Environmental advocacy group, Environmental Rights Action/Friends of the Earth Nigeria (ERA/FoEN), has frowned at the response by the Hydrocarbon Pollution Remediation Project (HYPREP) to its recent report, titled: “No Clean Up, No Justice: a decade of failures?” as diversionary, even as it challenged the agency to focus more on delivery of a proper clean up that benefits the people and restoration of the polluted environment in Ogoniland.
The organisation said in a statement that it remains resolute to “champion a proper cleanup as an environmental advocacy group and continues to speak verifiable truth to power, and to stand shoulder to shoulder with the indefatigable and resolute people of Ogoni in their implacable opposition to the activities of Shell on their lands, rivers, and lives”.
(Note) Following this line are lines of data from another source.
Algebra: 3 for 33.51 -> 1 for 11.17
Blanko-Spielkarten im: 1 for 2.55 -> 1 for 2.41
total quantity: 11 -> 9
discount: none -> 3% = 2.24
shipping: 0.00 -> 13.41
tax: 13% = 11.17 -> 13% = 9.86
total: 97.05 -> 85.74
The group said it was birthed in 1993 from the crucible of the Ogoni struggle, drawing inspiration from the Ogoni Bill of Rights and the mobilisations of the Ogoni people. It added that its head, Dr Godwin Uyi Ojo and others in the ERA/FoEN family, visited Ogoni at that time to conduct action research on the Ogoni mobilisations in the early 1990s to support the struggle for environmental justice.
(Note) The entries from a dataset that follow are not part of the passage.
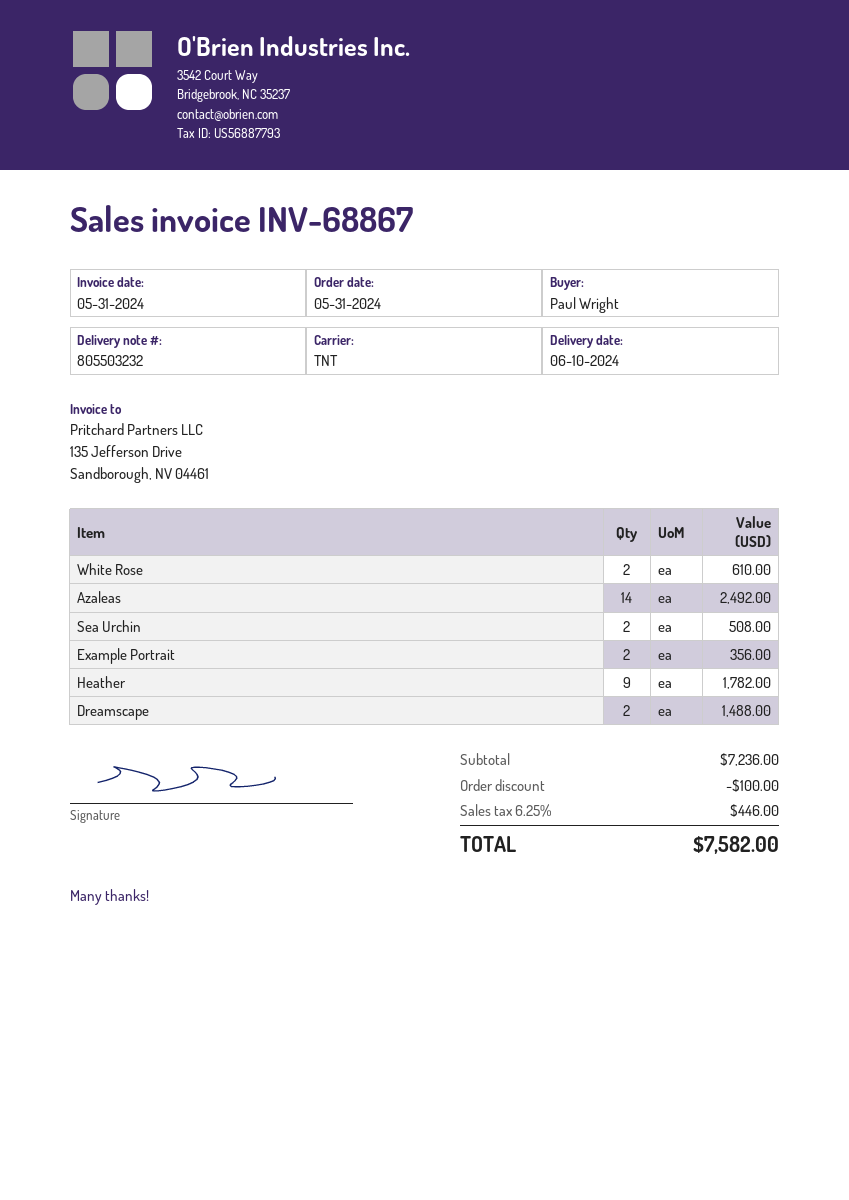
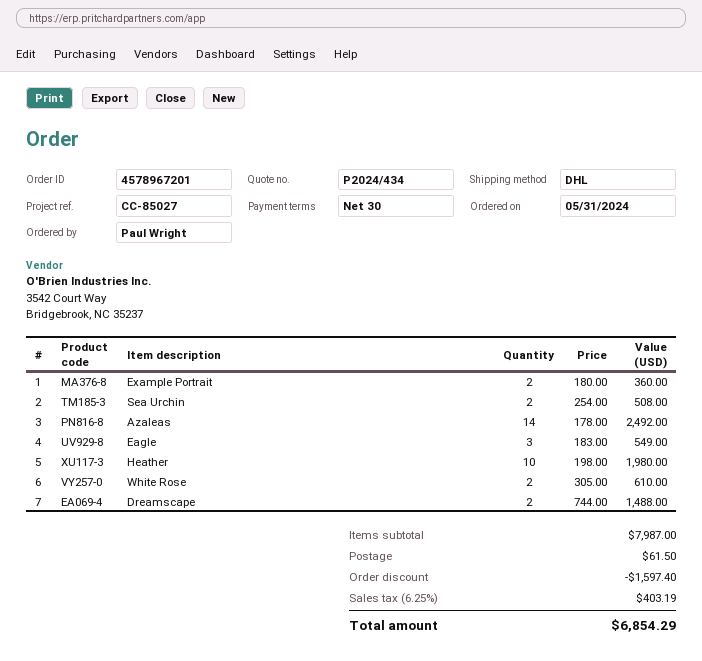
shipping method: TNT -> DHL
Example Portrait: 2 for 356.00 -> 2 for 360.00
Heather: 9 for 1782.00 -> 10 for 1980.00
Eagle: none -> 3 for 549.00
subtotal: 7236.00 -> 7987.00
discount: 100.00 -> 1597.40
shipping: none -> 61.50
tax: 6.25% = 446.00 -> 6.25% = 403.19
total: 7582.00 -> 6854.29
“ERA/FoEN, cannot at this pivotal moment in history shirk its obligations to the people of Ogoni alone and responsibility of care for the environment,” it said in a statement, saying that it was unhappy the advertorial response by HYPREP, adding that response was a cover up and “a diversionary tactics to deflect from the reality on ground and an outright falsehood and the confirmation that Shell and HYPREP continue to work with some discredited former members who were removed by the general assembly for foisting division and conflict of interest”.
ERA/FoEN believes that the Ogoni people stand on the part of justice when they flayed Shell’s activities until the company has publicly apologised for it’s deeds in Ogonland, cleanup, remediation and restoration of the ecosystem and pay appropriate compensation to Ogoni people for what the company brought to the impacted communities.